* WHAT THE TASK REQUIRES *
Copy out every line holding the string "creating" from the records below.

SOURCE DATA below:

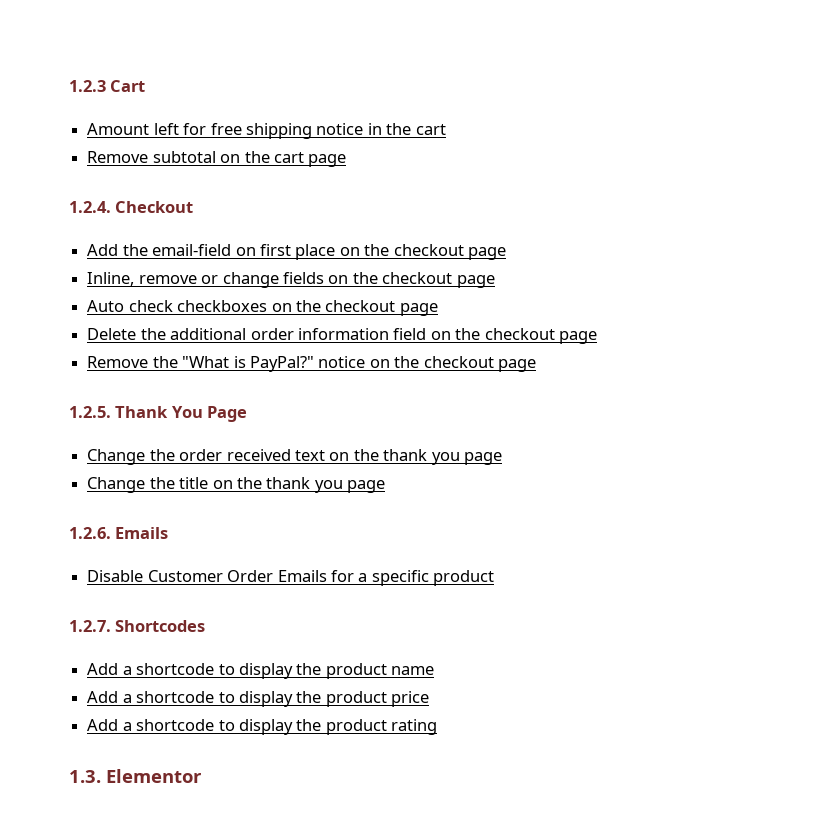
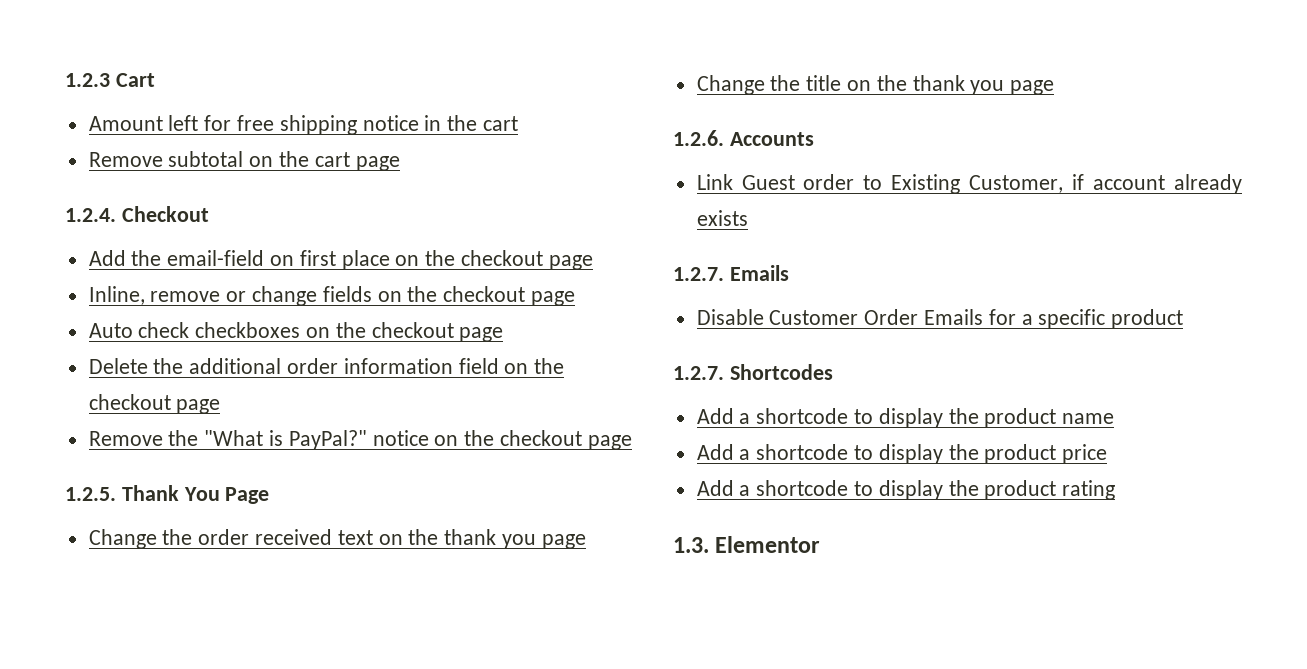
(111, 533) none -> [729,132,814,146] [696,174,1242,194] [696,210,748,226] [673,267,724,281] Accounts // Link Guest order to Existing Customer, if account already exists // 1.2.7.

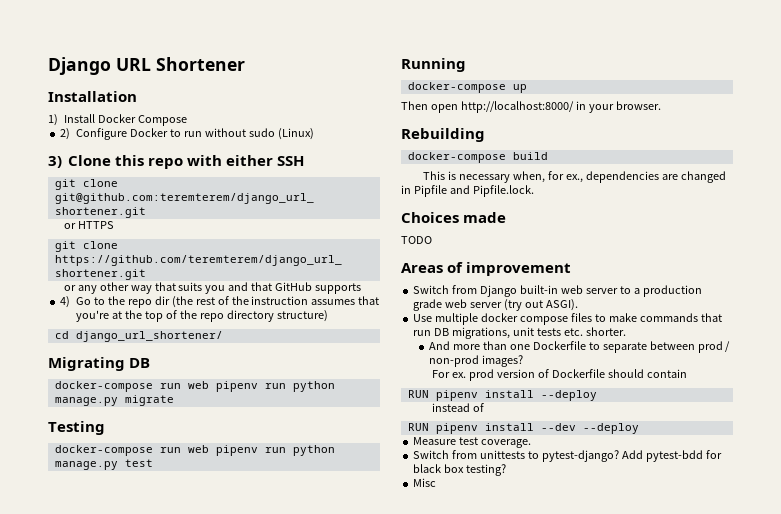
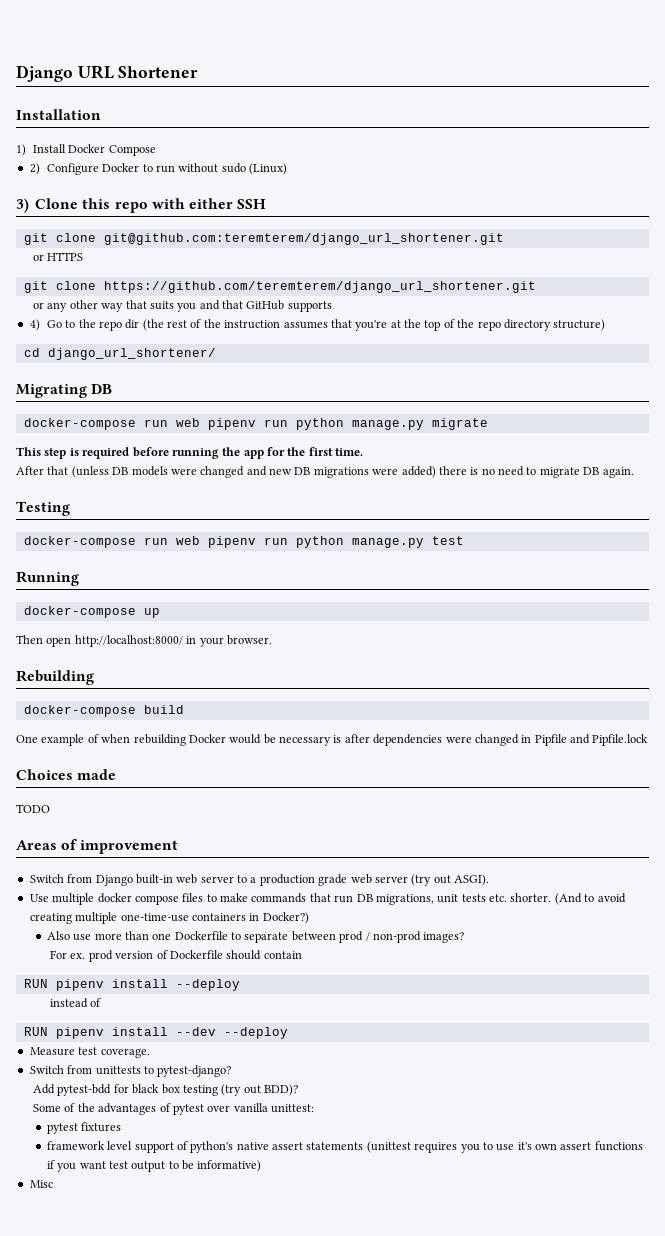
(174, 400) none -> [16,447,364,459] [16,466,634,478] // This step is required before running the app for the first time. // After that (unless DB models were changed and new DB migrations were added) there is no need to migrate DB again.
[423,171,678,183] This is necessary when, for ex., dependencies are -> [16,734,472,746] One example of when rebuilding Docker would be necessary is after dependencies were
[472,185,534,197] Pipfile.lock. -> [592,734,649,746] Pipfile.lock
[428,341,450,350] // And -> [554,893,626,905] [29,912,309,924] [46,931,92,941] (And to avoid creating multiple one-time-use containers in Docker?) // Also use
(619, 456) none -> (232, 1071) //
[466,464,507,476] testing? -> [182,1084,299,1096] [33,1103,315,1115] [46,1122,122,1134] [46,1141,643,1153] [46,1160,262,1172] testing (try out BDD)? // Some of the advantages of pytest over vanilla unittest: // pytest fixtures // framework level support of python's native assert statements (unittest requires you to use it's own assert functions if you want test output to be informative)

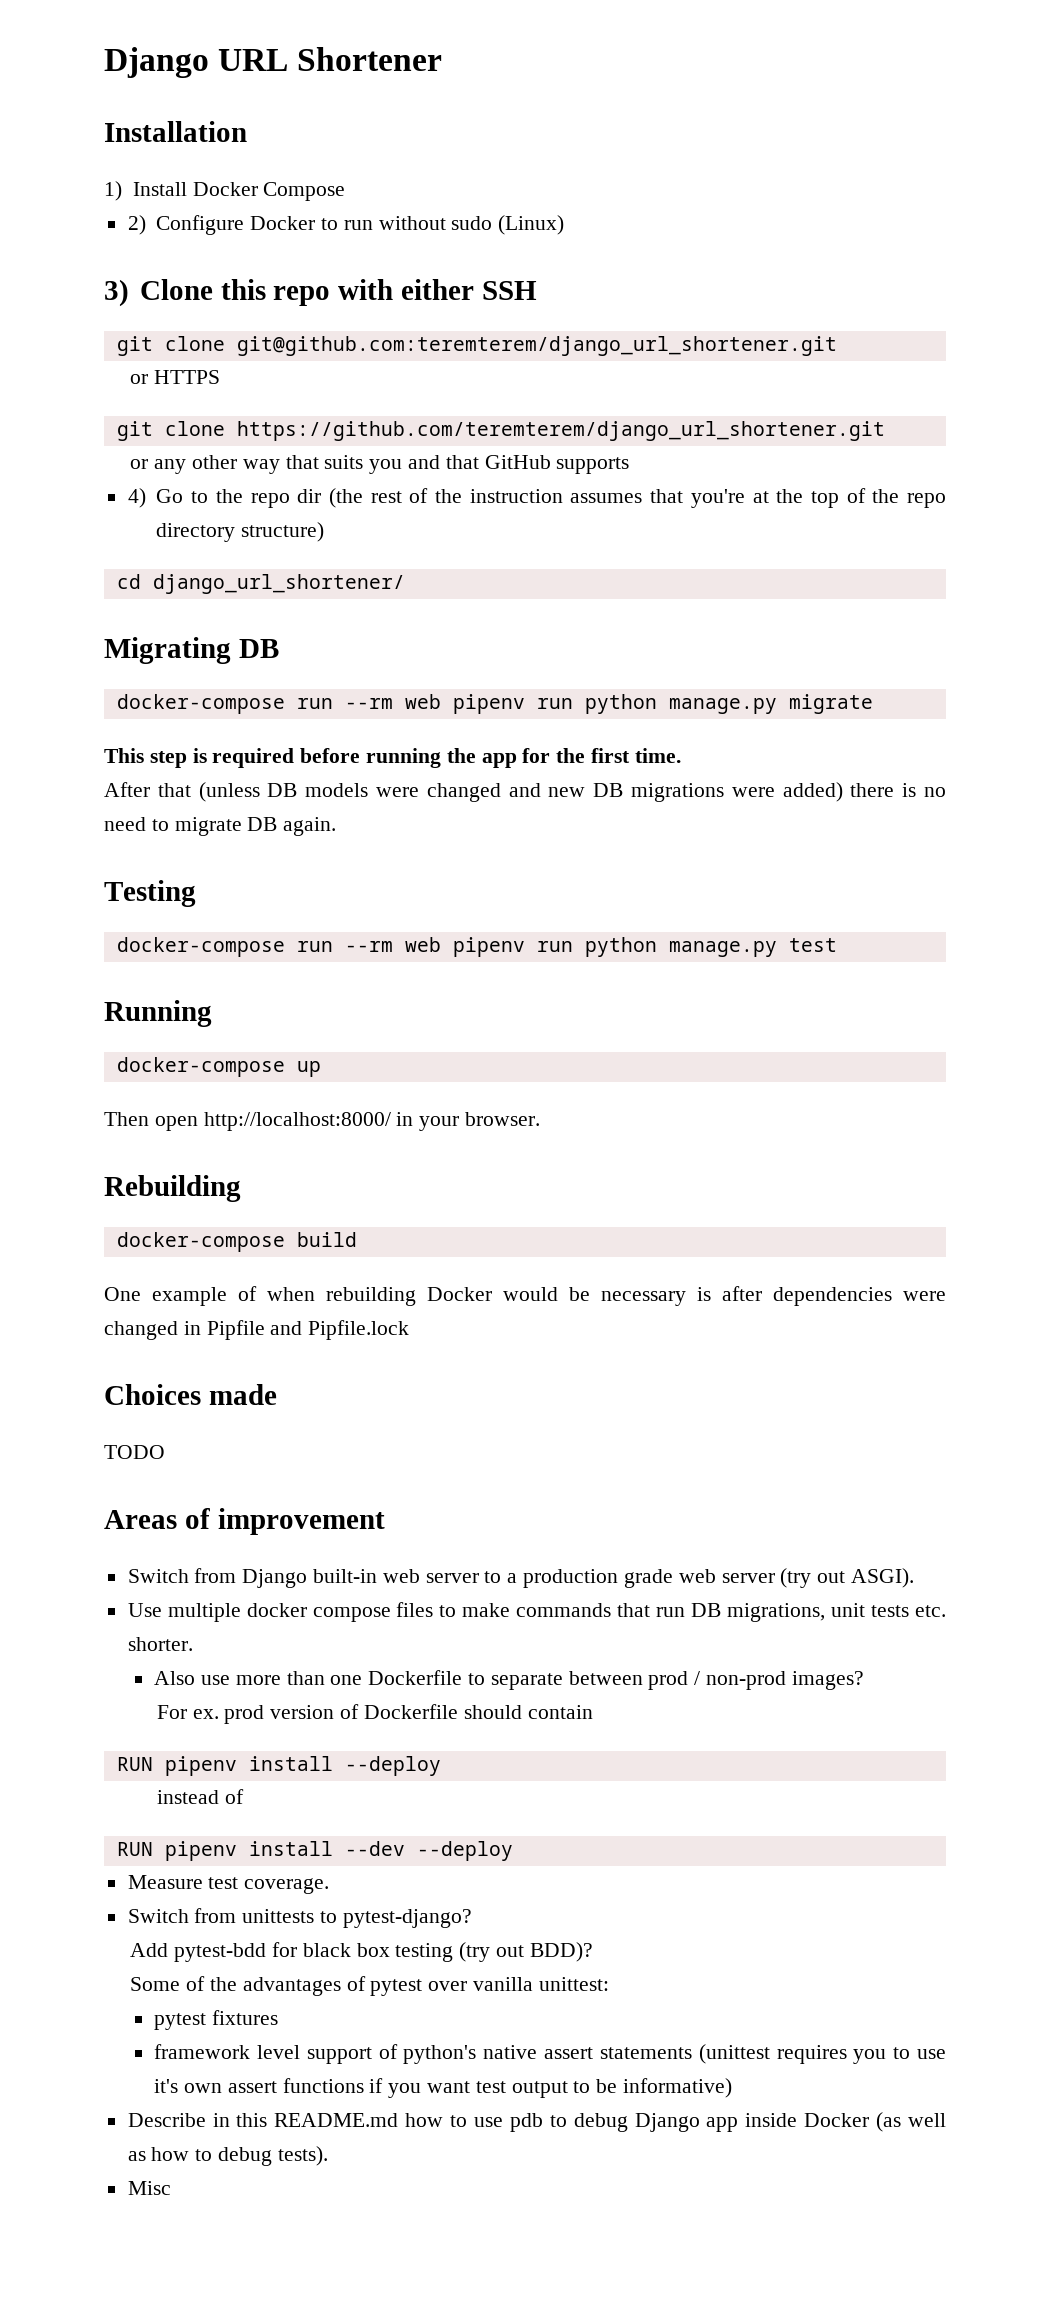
(168, 423) none -> [344,698,393,709] --rm
(168, 541) none -> [344,941,393,952] --rm
[554,893,626,905] [29,912,309,924] (And to avoid creating multiple one-time-use containers in Docker?) -> (193, 1644) none
(262, 1166) none -> [127,2112,946,2132] [127,2146,328,2166] // Describe in this README.md how to use pdb to debug Django app inside Docker (as well as how to debug tests).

End of SOURCE DATA.

* WRITTEN RESPONSE *
[428,341,450,350] // And -> [554,893,626,905] [29,912,309,924] [46,931,92,941] (And to avoid creating multiple one-time-use containers in Docker?) // Also use
[554,893,626,905] [29,912,309,924] (And to avoid creating multiple one-time-use containers in Docker?) -> (193, 1644) none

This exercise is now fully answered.